Set up on the surface grinder might take 15 minutes (using a 5C coffee grinder) as even Hardinge collets don't always center a twist drill dead nuts. They normally need to be bumped, indicated, bumped, indicated, etc, until there is zero TIR. Grinding the drill would take another 5 minutes.

*However* - you will end up with a drill that has no lands, meaning 100% contact between the drill body & the easy to melt material. I make custom sized drills whenever I use a Balax Thredfloer tap, as they use a tap drill size that no one makes. In steel, they squeal like a pig, even with lots of TapMagic.

Most manufacturers will make special sizes, but setup is going to run $200-$300, plus another $20-$30 per drill bit.

.4961" = 12.6mm, which is a common twist drill size, costing about $10 each. 

If you can find a 12.6 mm drill in slow spiral (low helix), that's the ticket.


----------



## sortafast (Oct 1, 2010)

precisionworks said:


> .4961" = 12.6mm, which is a common twist drill size, costing about $10 each.
> 
> If you can find a 12.6 mm drill in slow spiral (low helix), that's the ticket.

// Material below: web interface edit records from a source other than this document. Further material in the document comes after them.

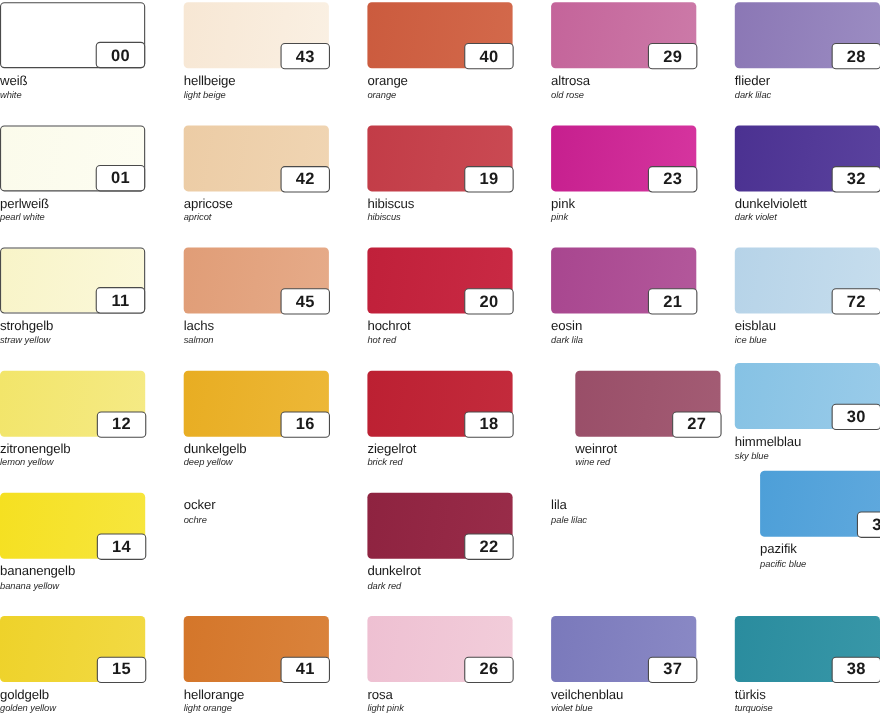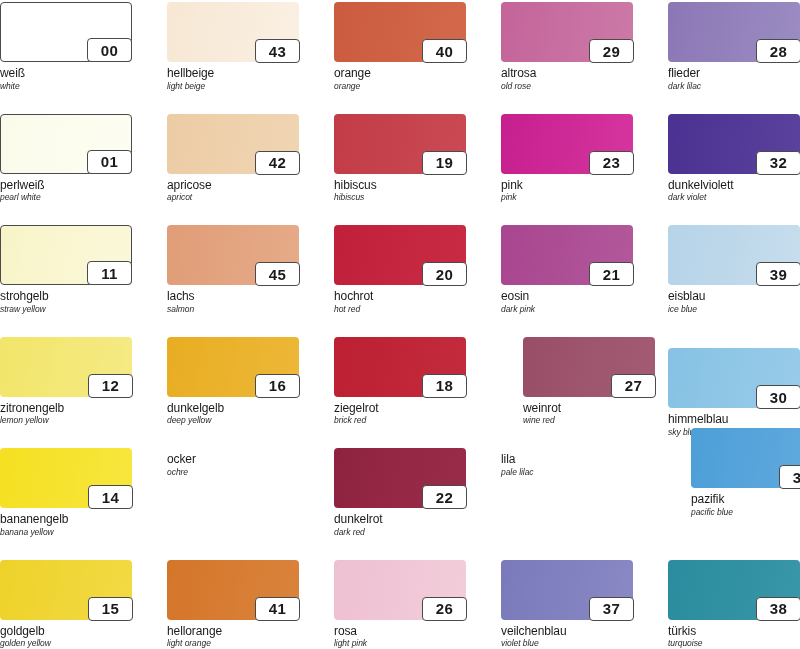"39" div.code-box { text: 39 -> 72 }
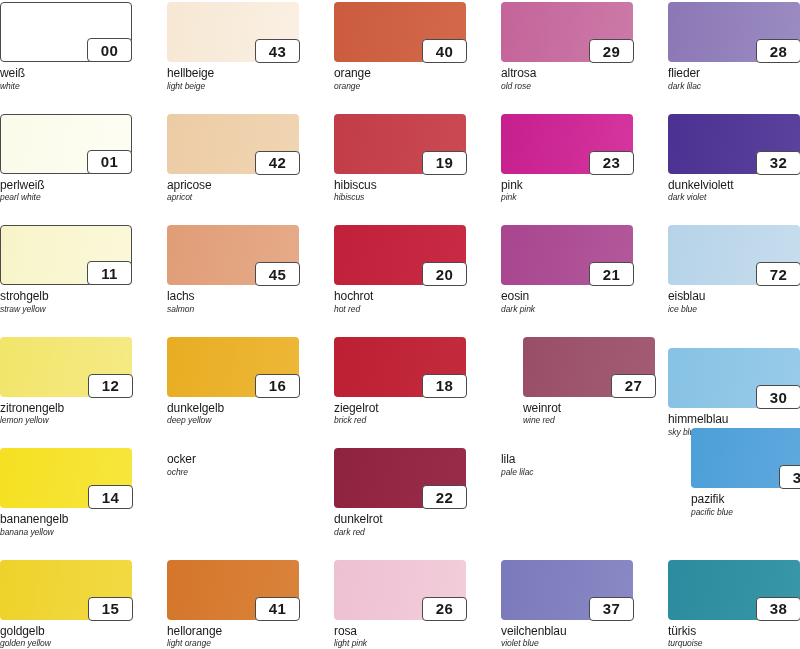"dark pink" div.name-en { text: pink -> lila }
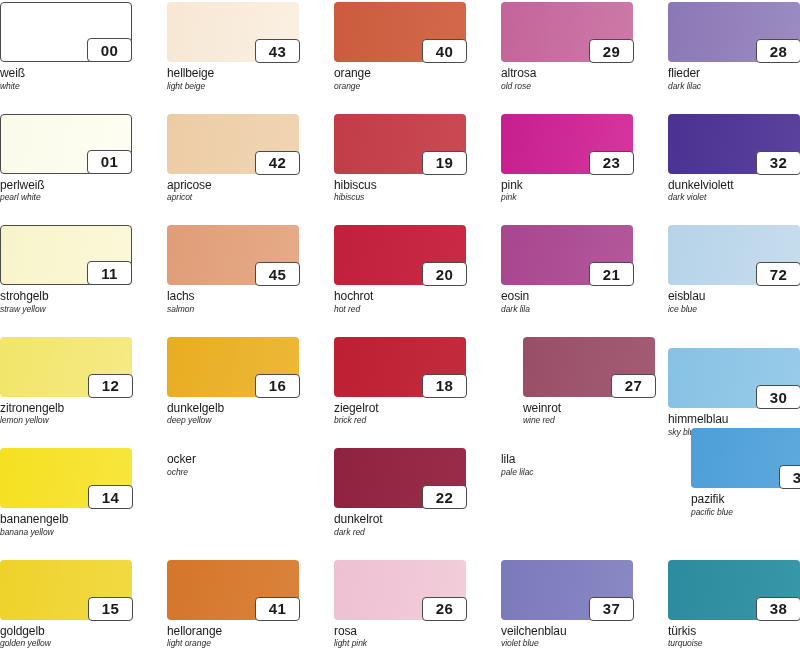"30" div.swatch-cell { top: 348px -> 330px }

that might just be the ticket. Since I don't get a ton of money from this job, I don't really want to tie too much of it up in crazy set ups or $300 tools since they won't pay for stuff like that. Simple, cheap and fast is the name of the game.


----------



## Atlascycle (Oct 1, 2010)

Look for a parabolic drill for aluminum. I make some parts in delrin and the same parts in aluminum, bought a parabolic drill and it is awesome in the delrin.



Jason


----------



## KowShak (Oct 2, 2010)

sortafast said:


> that might just be the ticket. Since I don't get a ton of money from this job, I don't really want to tie too much of it up in crazy set ups or $300 tools since they won't pay for stuff like that. Simple, cheap and fast is the name of the game.


 
12.5mm isn't an uncommon size this side of the atlantic, it might be worth importing some 12.5mm drills from UK / europe if you're bothered about being that little bit closer to size.


----------



## Lynx_Arc (Oct 2, 2010)

have you tried drilling a smaller hole and then coming back to drill a larger hole?


----------



## sortafast (Oct 2, 2010)

Lynx_Arc said:


> have you tried drilling a smaller hole and then coming back to drill a larger hole?

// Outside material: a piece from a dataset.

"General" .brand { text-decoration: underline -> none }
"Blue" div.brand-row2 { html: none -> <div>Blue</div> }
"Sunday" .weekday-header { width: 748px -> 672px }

I am going for speed, not accuracy. For what this part is, the hole can wander a bit. I just need to drill the hole in one operation and do so in a quick manner so I am not spending hrs and hrs moving the tailstock around and drilling holes and such. Last time I did these, the drill I used was too small and I had to go back through 100 parts and bore them out a bit. Which wasn't terrible, but it added an extra operation. The faster I can do this the more time I can spend doing other things like sleeping and eating. 

I found some 12.6mm drills at J&L, but they are just regular jobber drills. I was hoping to find something that would help evacuate the cut material faster so that its just one quick in and out. I am going to try one of these drills and see if it helps as I think the drill i was using was a little dull and plastic likes a good sharp edge. We shall see.


----------



## Lynx_Arc (Oct 2, 2010)

sortafast said:


> I am going for speed, not accuracy. For what this part is, the hole can wander a bit. I just need to drill the hole in one operation and do so in a quick manner so I am not spending hrs and hrs moving the tailstock around and drilling holes and such. Last time I did these, the drill I used was too small and I had to go back through 100 parts and bore them out a bit. Which wasn't terrible, but it added an extra operation. The faster I can do this the more time I can spend doing other things like sleeping and eating.
> 
> I found some 12.6mm drills at J&L, but they are just regular jobber drills. I was hoping to find something that would help evacuate the cut material faster so that its just one quick in and out. I am going to try one of these drills and see if it helps as I think the drill i was using was a little dull and plastic likes a good sharp edge. We shall see.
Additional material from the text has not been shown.